> **Data extracts**:
╭──
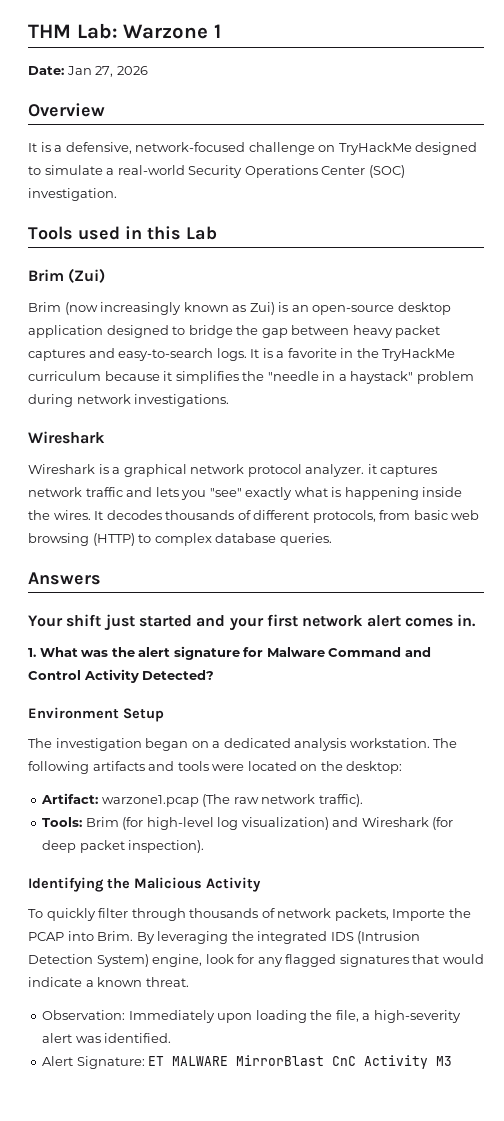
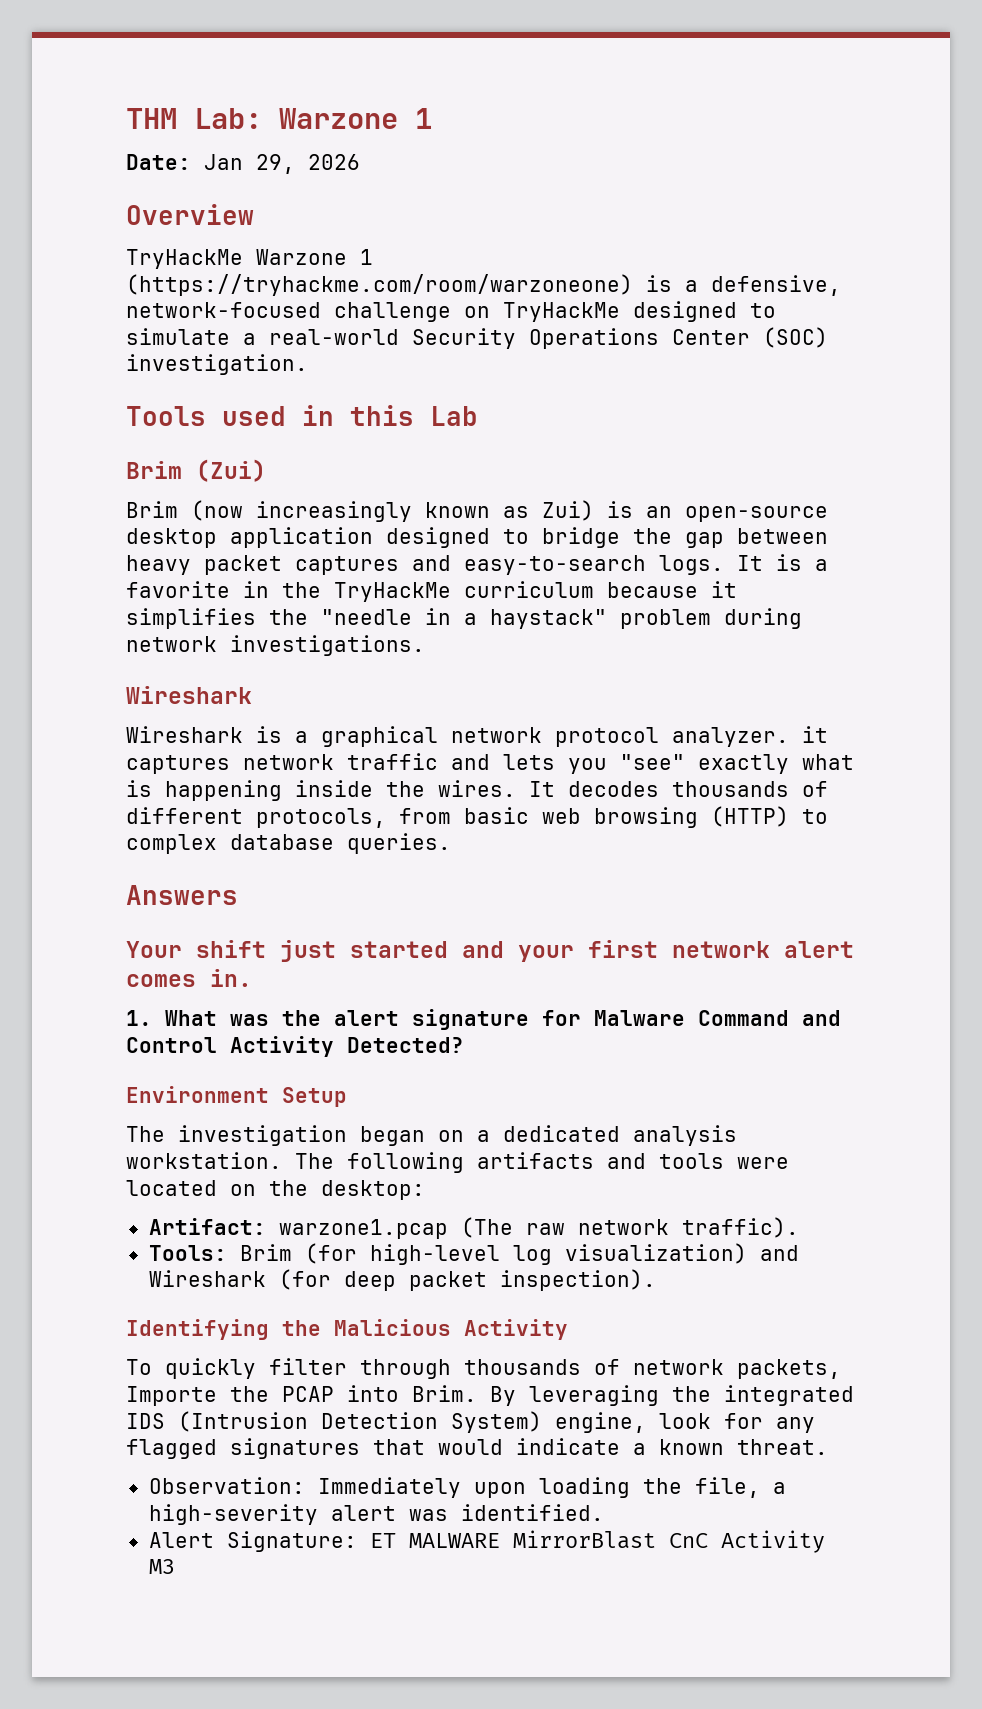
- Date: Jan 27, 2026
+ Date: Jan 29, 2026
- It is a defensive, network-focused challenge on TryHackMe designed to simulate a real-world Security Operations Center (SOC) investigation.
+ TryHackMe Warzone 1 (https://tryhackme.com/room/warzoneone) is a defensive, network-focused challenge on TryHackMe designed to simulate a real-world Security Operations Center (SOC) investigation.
╰──
╭──
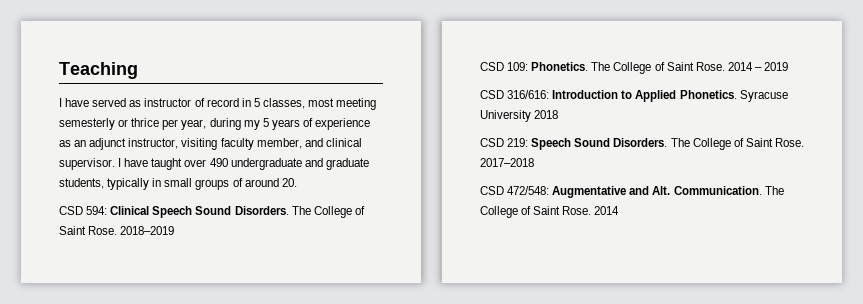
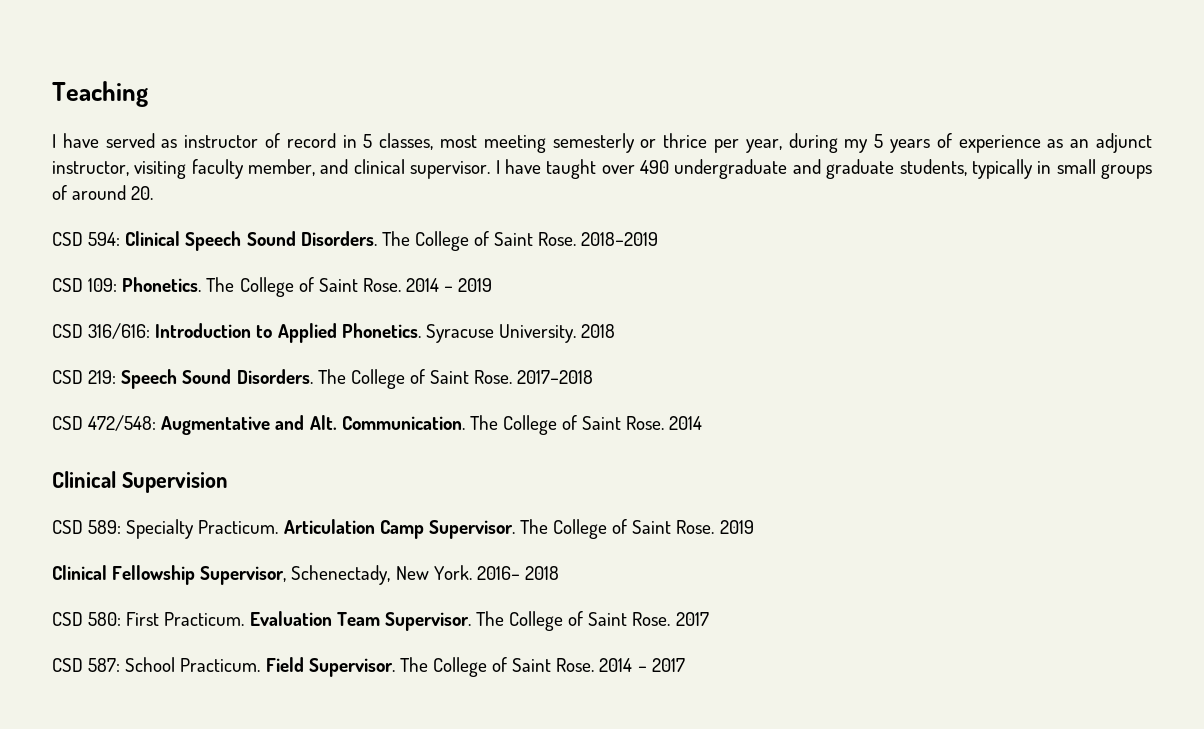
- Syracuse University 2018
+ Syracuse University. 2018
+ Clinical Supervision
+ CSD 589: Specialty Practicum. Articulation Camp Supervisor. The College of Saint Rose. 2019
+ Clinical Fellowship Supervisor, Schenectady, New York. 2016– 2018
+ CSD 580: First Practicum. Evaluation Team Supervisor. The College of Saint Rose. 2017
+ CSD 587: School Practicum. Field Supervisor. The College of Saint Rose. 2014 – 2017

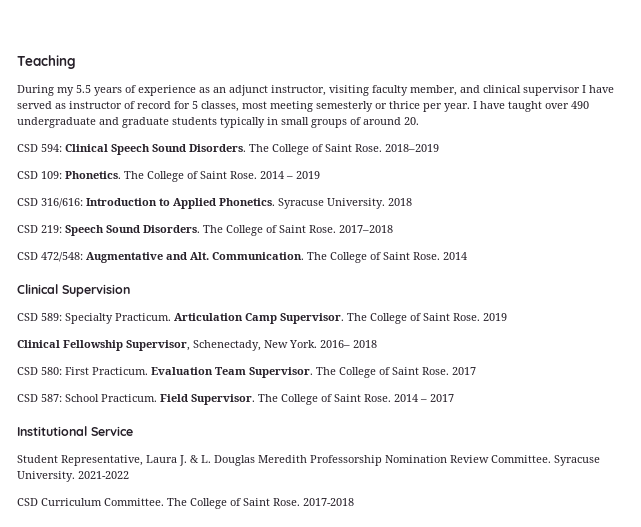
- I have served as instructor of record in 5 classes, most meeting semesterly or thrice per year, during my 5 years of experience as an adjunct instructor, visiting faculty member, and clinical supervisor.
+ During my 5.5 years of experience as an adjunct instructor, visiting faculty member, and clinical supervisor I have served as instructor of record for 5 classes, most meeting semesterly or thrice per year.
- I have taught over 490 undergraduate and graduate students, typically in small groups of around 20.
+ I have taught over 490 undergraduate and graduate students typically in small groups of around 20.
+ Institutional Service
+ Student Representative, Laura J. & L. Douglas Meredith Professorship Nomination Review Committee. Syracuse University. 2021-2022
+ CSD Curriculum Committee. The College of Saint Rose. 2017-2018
╰──
╭──
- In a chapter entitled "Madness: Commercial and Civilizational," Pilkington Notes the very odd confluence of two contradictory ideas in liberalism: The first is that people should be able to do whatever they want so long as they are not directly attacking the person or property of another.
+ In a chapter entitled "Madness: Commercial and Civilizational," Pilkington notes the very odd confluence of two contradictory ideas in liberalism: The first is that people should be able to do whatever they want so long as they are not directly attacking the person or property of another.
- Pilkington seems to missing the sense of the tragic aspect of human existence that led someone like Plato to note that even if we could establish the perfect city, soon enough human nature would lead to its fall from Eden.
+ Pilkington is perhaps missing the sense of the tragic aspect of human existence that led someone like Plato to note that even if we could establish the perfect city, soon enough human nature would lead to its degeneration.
╰──
> **Brief**:
Looking at the data above, write out exactly the lines that start at the one containing "- Date: Jan 27, 2026" and end at the one containing "TryHackMe Warzone 1"; include both and nothing beyond.

> **Exercise answer**:
- Date: Jan 27, 2026
+ Date: Jan 29, 2026
- It is a defensive, network-focused challenge on TryHackMe designed to simulate a real-world Security Operations Center (SOC) investigation.
+ TryHackMe Warzone 1 (https://tryhackme.com/room/warzoneone) is a defensive, network-focused challenge on TryHackMe designed to simulate a real-world Security Operations Center (SOC) investigation.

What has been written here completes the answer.